*EXERCISE DESCRIPTION:*
Copy each line below that has "label".

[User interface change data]
'''

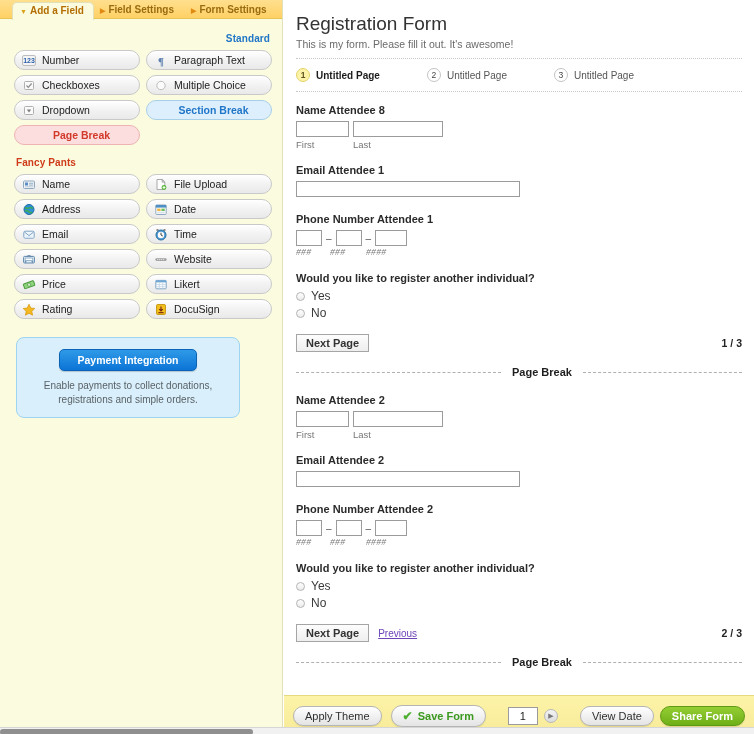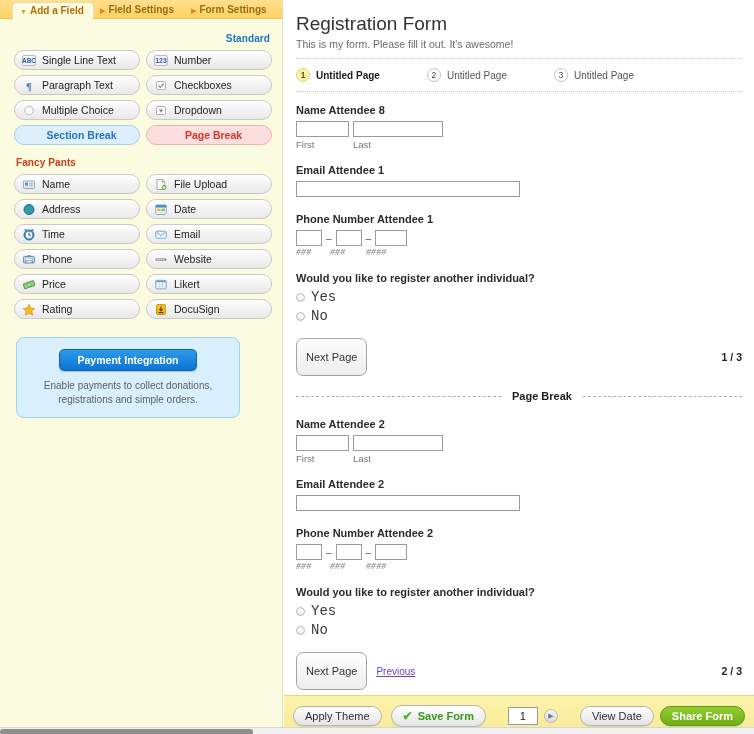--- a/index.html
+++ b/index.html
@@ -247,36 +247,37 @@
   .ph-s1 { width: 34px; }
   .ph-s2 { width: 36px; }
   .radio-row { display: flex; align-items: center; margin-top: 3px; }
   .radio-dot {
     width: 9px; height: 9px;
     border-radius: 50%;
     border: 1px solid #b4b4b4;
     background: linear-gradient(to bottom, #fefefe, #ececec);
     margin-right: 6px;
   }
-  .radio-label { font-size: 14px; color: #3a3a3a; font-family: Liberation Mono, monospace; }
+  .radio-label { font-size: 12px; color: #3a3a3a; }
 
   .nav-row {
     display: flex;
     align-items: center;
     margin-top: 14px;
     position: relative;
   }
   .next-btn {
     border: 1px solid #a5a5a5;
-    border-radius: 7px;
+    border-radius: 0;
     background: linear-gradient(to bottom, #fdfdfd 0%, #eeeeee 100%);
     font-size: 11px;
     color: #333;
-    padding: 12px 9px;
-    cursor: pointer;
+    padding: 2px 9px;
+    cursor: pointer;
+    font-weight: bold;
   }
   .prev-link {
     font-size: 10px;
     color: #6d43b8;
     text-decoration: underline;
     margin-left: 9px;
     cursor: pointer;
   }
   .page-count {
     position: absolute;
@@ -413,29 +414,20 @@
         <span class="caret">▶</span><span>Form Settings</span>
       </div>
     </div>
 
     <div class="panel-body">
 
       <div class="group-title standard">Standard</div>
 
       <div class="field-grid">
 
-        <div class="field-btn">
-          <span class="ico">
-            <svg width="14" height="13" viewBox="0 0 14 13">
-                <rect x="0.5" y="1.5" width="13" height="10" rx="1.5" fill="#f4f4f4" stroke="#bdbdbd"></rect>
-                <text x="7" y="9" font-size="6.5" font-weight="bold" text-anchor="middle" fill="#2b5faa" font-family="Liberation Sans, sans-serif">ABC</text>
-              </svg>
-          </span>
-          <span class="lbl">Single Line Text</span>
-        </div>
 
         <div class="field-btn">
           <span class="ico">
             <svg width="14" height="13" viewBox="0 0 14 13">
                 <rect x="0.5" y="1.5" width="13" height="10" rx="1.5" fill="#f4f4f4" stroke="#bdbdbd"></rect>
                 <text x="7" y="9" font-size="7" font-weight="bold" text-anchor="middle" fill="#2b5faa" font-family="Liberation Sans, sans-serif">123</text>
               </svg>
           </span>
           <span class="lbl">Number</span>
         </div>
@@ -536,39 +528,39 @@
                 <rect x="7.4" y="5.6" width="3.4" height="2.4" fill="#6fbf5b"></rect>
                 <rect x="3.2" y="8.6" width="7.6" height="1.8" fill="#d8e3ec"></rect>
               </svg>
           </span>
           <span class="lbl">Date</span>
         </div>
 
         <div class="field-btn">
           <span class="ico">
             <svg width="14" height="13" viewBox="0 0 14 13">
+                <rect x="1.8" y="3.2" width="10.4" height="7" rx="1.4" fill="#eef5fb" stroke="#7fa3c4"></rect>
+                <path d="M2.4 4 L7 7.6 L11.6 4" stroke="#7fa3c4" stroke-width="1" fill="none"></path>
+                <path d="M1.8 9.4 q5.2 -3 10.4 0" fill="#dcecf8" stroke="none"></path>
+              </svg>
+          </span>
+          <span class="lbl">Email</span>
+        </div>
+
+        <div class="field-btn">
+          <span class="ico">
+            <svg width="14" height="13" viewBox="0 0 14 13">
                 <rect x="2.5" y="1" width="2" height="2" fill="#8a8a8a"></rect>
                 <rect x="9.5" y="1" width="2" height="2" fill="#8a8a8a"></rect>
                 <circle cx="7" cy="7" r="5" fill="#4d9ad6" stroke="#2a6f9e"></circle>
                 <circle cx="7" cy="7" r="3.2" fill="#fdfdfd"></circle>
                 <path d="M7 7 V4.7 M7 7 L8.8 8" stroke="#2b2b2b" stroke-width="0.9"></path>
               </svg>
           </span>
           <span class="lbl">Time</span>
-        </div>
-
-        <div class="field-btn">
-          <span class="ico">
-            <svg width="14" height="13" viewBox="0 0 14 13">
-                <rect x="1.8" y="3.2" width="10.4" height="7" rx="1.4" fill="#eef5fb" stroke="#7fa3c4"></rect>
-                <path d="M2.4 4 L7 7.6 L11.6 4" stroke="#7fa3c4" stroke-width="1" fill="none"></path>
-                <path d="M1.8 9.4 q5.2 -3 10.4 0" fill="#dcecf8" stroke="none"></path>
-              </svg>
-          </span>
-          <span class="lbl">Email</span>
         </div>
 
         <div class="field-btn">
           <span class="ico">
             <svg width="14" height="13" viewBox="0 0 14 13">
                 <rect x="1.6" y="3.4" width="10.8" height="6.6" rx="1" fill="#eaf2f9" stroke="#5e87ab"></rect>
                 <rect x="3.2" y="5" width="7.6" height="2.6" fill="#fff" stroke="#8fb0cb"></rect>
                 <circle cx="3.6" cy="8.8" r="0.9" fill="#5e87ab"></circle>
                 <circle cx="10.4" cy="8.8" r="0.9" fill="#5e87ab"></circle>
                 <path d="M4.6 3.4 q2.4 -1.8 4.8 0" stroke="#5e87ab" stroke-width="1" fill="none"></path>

'''

*WRITTEN RESPONSE:*
-  .radio-label { font-size: 14px; color: #3a3a3a; font-family: Liberation Mono, monospace; }
+  .radio-label { font-size: 12px; color: #3a3a3a; }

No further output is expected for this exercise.